Institute of Hygiene, University of Münster, Münster, Germany.
Nat Biotechnol. 2021 Jun;39(6):754-764. doi: 10.1038/s41587-020-00805-3. Epub 2021 Feb 11.
Is the oncogene MYC upregulated or hyperactive? In the majority of human cancers, finding agents that target c-MYC has proved difficult. Here we report specific bacterial effector molecules that inhibit cellular MYC (c-MYC) in human cells. We show that uropathogenic Escherichia coli (UPEC) degrade the c-MYC protein and attenuate MYC expression in both human cells and animal tissues. c-MYC protein was rapidly degraded by both cell-free bacterial lysates and the purified bacterial protease Lon. In mice, intravesical or peroral delivery of Lon protease delayed tumor progression and increased survival in MYC-dependent bladder and colon cancer models, respectively. These results suggest that bacteria have evolved strategies to control c-MYC tissue levels in the host and that the Lon protease shows promise for therapeutic targeting of c-MYC in cancer.

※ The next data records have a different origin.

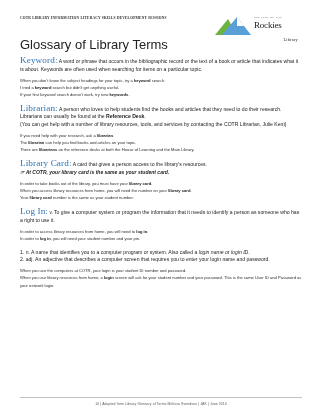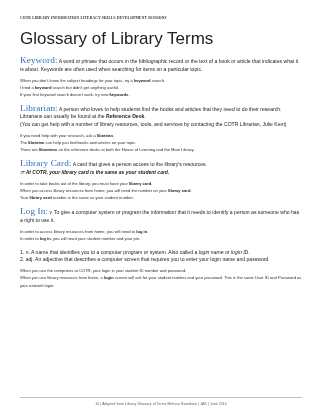--- a/index.html
+++ b/index.html
@@ -199,6 +199,21 @@
       <div class="doc-title">Glossary of Library Terms</div>
     </div>
 
+    <div class="logo">
+      <span class="logo-mark">
+        <svg width="40" height="20" viewBox="0 0 40 20" xmlns="http://www.w3.org/2000/svg">
+          <path d="M2 19 L15 3 L24 19 Z" fill="#6cb33f"></path>
+          <path d="M9 19 L24 1 L38 19 Z" fill="#5aa0d8"></path>
+          <path d="M24 1 L31 10 L24 10 Z" fill="#ffffff"></path>
+          <path d="M0 19 L40 19 L40 20 L0 20 Z" fill="#ffffff"></path>
+        </svg>
+      </span>
+      <div class="logo-words">
+        <div class="logo-small">College of the</div>
+        <div class="logo-big">Rockies</div>
+      </div>
+      <div class="logo-sub">Library</div>
+    </div>
   </div>
 
   <div class="content">

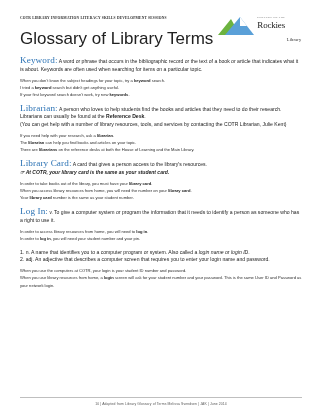--- a/index.html
+++ b/index.html
@@ -43,12 +43,12 @@
     line-height: 5px;
   }
   .doc-title {
-    font-size: 17px;
+    font-size: 13px;
     color: #222222;
     font-family: "Liberation Sans", sans-serif;
     font-weight: 400;
     line-height: 15px;
-    margin-top: 10px;
+    margin-top: 16px;
     white-space: nowrap;
   }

癌基因 MYC 是否上调或过度活跃?在大多数人类癌症中,发现针对 c-MYC 的药物证明很困难。在这里,我们报告了专门的细菌效应分子,可抑制人细胞中的细胞 MYC(c-MYC)。我们表明,尿路致病性大肠杆菌(UPEC)降解 c-MYC 蛋白,并减弱人细胞和动物组织中的 MYC 表达。无细胞细菌裂解物和纯化的细菌蛋白酶 Lon 均可快速降解 c-MYC 蛋白。在小鼠中,膀胱内或口服给予 Lon 蛋白酶分别延迟了依赖 MYC 的膀胱癌和结肠癌模型中的肿瘤进展并提高了存活率。这些结果表明,细菌已经进化出在宿主中控制 c-MYC 组织水平的策略,而 Lon 蛋白酶有望成为癌症中 c-MYC 的治疗靶标。